[Code change snippets]
:::::

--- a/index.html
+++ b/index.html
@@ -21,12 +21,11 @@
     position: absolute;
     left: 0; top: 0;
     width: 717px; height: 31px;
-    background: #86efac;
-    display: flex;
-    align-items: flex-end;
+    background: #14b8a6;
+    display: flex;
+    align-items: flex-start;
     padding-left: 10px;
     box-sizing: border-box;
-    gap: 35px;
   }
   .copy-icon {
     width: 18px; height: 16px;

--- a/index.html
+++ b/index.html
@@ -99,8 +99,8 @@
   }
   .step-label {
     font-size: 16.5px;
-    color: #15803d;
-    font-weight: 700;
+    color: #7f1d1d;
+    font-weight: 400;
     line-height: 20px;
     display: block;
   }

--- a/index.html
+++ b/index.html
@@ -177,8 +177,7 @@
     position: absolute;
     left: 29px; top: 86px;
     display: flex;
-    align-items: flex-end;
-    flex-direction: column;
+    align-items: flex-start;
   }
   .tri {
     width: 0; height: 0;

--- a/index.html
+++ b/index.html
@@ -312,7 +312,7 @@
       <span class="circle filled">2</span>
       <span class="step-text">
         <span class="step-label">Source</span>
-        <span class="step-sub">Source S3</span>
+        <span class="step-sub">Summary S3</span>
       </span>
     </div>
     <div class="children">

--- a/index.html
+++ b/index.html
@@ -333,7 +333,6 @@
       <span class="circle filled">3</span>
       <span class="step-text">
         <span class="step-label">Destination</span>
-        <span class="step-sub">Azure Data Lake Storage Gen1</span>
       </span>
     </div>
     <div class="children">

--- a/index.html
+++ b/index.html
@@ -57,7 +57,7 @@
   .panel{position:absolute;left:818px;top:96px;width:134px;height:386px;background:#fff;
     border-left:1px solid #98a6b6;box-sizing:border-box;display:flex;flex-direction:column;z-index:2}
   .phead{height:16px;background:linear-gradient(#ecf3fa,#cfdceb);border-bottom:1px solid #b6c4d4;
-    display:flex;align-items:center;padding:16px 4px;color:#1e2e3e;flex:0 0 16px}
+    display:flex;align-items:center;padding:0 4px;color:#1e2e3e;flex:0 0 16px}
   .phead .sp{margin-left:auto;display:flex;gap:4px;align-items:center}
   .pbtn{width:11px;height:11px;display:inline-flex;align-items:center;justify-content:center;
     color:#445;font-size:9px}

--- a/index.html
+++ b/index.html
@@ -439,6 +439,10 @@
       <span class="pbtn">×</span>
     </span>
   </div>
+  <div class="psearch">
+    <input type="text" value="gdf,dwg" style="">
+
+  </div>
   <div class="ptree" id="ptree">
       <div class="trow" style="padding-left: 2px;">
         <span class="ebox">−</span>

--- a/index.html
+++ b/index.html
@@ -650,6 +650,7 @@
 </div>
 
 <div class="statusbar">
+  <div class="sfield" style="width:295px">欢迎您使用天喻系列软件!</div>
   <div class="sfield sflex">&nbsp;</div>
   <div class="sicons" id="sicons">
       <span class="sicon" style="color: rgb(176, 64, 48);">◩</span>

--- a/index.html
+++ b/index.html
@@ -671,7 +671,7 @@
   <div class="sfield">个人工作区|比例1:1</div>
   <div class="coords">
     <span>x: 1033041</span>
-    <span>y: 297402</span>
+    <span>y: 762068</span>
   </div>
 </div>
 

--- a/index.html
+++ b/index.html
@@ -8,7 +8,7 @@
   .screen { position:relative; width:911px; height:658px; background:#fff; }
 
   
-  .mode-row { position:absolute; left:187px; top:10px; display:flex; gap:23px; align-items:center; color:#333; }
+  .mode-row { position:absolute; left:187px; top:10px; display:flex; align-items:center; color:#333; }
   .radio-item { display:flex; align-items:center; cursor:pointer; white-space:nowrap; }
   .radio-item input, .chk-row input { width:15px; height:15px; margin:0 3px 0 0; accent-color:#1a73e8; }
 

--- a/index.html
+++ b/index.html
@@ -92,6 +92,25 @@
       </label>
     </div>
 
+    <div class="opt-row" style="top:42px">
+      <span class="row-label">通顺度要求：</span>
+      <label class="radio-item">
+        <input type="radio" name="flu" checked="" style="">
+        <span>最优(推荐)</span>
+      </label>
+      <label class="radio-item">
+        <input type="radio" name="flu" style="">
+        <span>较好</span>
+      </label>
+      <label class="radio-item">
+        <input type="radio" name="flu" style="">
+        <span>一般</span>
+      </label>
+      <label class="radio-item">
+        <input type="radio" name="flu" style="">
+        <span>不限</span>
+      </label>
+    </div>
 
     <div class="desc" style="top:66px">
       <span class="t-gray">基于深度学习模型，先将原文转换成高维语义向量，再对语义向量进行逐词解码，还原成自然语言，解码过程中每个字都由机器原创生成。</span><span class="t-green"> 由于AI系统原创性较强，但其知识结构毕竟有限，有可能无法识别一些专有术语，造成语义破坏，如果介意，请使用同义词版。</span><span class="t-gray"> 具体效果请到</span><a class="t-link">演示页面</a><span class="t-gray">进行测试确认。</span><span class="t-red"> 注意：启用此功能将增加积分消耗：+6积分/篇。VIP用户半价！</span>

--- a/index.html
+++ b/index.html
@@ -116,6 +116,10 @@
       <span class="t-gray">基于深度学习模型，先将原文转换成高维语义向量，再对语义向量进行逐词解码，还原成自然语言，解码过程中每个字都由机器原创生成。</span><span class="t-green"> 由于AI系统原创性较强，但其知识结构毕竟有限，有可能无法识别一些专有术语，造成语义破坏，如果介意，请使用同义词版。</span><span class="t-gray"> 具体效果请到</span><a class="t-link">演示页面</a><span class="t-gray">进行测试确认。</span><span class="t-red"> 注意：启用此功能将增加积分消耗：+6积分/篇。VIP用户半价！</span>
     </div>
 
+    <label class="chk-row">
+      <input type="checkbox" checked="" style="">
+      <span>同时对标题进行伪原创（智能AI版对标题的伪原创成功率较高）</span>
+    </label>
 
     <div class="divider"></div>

:::::

INSTRUCTIONS TO FOLLOW -
From top to bottom, repeat the data above without alteration.

REPLY TO THE EXERCISE -
--- a/index.html
+++ b/index.html
@@ -21,12 +21,11 @@
     position: absolute;
     left: 0; top: 0;
     width: 717px; height: 31px;
-    background: #86efac;
-    display: flex;
-    align-items: flex-end;
+    background: #14b8a6;
+    display: flex;
+    align-items: flex-start;
     padding-left: 10px;
     box-sizing: border-box;
-    gap: 35px;
   }
   .copy-icon {
     width: 18px; height: 16px;

--- a/index.html
+++ b/index.html
@@ -99,8 +99,8 @@
   }
   .step-label {
     font-size: 16.5px;
-    color: #15803d;
-    font-weight: 700;
+    color: #7f1d1d;
+    font-weight: 400;
     line-height: 20px;
     display: block;
   }

--- a/index.html
+++ b/index.html
@@ -177,8 +177,7 @@
     position: absolute;
     left: 29px; top: 86px;
     display: flex;
-    align-items: flex-end;
-    flex-direction: column;
+    align-items: flex-start;
   }
   .tri {
     width: 0; height: 0;

--- a/index.html
+++ b/index.html
@@ -312,7 +312,7 @@
       <span class="circle filled">2</span>
       <span class="step-text">
         <span class="step-label">Source</span>
-        <span class="step-sub">Source S3</span>
+        <span class="step-sub">Summary S3</span>
       </span>
     </div>
     <div class="children">

--- a/index.html
+++ b/index.html
@@ -333,7 +333,6 @@
       <span class="circle filled">3</span>
       <span class="step-text">
         <span class="step-label">Destination</span>
-        <span class="step-sub">Azure Data Lake Storage Gen1</span>
       </span>
     </div>
     <div class="children">

--- a/index.html
+++ b/index.html
@@ -57,7 +57,7 @@
   .panel{position:absolute;left:818px;top:96px;width:134px;height:386px;background:#fff;
     border-left:1px solid #98a6b6;box-sizing:border-box;display:flex;flex-direction:column;z-index:2}
   .phead{height:16px;background:linear-gradient(#ecf3fa,#cfdceb);border-bottom:1px solid #b6c4d4;
-    display:flex;align-items:center;padding:16px 4px;color:#1e2e3e;flex:0 0 16px}
+    display:flex;align-items:center;padding:0 4px;color:#1e2e3e;flex:0 0 16px}
   .phead .sp{margin-left:auto;display:flex;gap:4px;align-items:center}
   .pbtn{width:11px;height:11px;display:inline-flex;align-items:center;justify-content:center;
     color:#445;font-size:9px}

--- a/index.html
+++ b/index.html
@@ -439,6 +439,10 @@
       <span class="pbtn">×</span>
     </span>
   </div>
+  <div class="psearch">
+    <input type="text" value="gdf,dwg" style="">
+
+  </div>
   <div class="ptree" id="ptree">
       <div class="trow" style="padding-left: 2px;">
         <span class="ebox">−</span>

--- a/index.html
+++ b/index.html
@@ -650,6 +650,7 @@
 </div>
 
 <div class="statusbar">
+  <div class="sfield" style="width:295px">欢迎您使用天喻系列软件!</div>
   <div class="sfield sflex">&nbsp;</div>
   <div class="sicons" id="sicons">
       <span class="sicon" style="color: rgb(176, 64, 48);">◩</span>

--- a/index.html
+++ b/index.html
@@ -671,7 +671,7 @@
   <div class="sfield">个人工作区|比例1:1</div>
   <div class="coords">
     <span>x: 1033041</span>
-    <span>y: 297402</span>
+    <span>y: 762068</span>
   </div>
 </div>
 

--- a/index.html
+++ b/index.html
@@ -8,7 +8,7 @@
   .screen { position:relative; width:911px; height:658px; background:#fff; }
 
   
-  .mode-row { position:absolute; left:187px; top:10px; display:flex; gap:23px; align-items:center; color:#333; }
+  .mode-row { position:absolute; left:187px; top:10px; display:flex; align-items:center; color:#333; }
   .radio-item { display:flex; align-items:center; cursor:pointer; white-space:nowrap; }
   .radio-item input, .chk-row input { width:15px; height:15px; margin:0 3px 0 0; accent-color:#1a73e8; }
 

--- a/index.html
+++ b/index.html
@@ -92,6 +92,25 @@
       </label>
     </div>
 
+    <div class="opt-row" style="top:42px">
+      <span class="row-label">通顺度要求：</span>
+      <label class="radio-item">
+        <input type="radio" name="flu" checked="" style="">
+        <span>最优(推荐)</span>
+      </label>
+      <label class="radio-item">
+        <input type="radio" name="flu" style="">
+        <span>较好</span>
+      </label>
+      <label class="radio-item">
+        <input type="radio" name="flu" style="">
+        <span>一般</span>
+      </label>
+      <label class="radio-item">
+        <input type="radio" name="flu" style="">
+        <span>不限</span>
+      </label>
+    </div>
 
     <div class="desc" style="top:66px">
       <span class="t-gray">基于深度学习模型，先将原文转换成高维语义向量，再对语义向量进行逐词解码，还原成自然语言，解码过程中每个字都由机器原创生成。</span><span class="t-green"> 由于AI系统原创性较强，但其知识结构毕竟有限，有可能无法识别一些专有术语，造成语义破坏，如果介意，请使用同义词版。</span><span class="t-gray"> 具体效果请到</span><a class="t-link">演示页面</a><span class="t-gray">进行测试确认。</span><span class="t-red"> 注意：启用此功能将增加积分消耗：+6积分/篇。VIP用户半价！</span>

--- a/index.html
+++ b/index.html
@@ -116,6 +116,10 @@
       <span class="t-gray">基于深度学习模型，先将原文转换成高维语义向量，再对语义向量进行逐词解码，还原成自然语言，解码过程中每个字都由机器原创生成。</span><span class="t-green"> 由于AI系统原创性较强，但其知识结构毕竟有限，有可能无法识别一些专有术语，造成语义破坏，如果介意，请使用同义词版。</span><span class="t-gray"> 具体效果请到</span><a class="t-link">演示页面</a><span class="t-gray">进行测试确认。</span><span class="t-red"> 注意：启用此功能将增加积分消耗：+6积分/篇。VIP用户半价！</span>
     </div>
 
+    <label class="chk-row">
+      <input type="checkbox" checked="" style="">
+      <span>同时对标题进行伪原创（智能AI版对标题的伪原创成功率较高）</span>
+    </label>
 
     <div class="divider"></div>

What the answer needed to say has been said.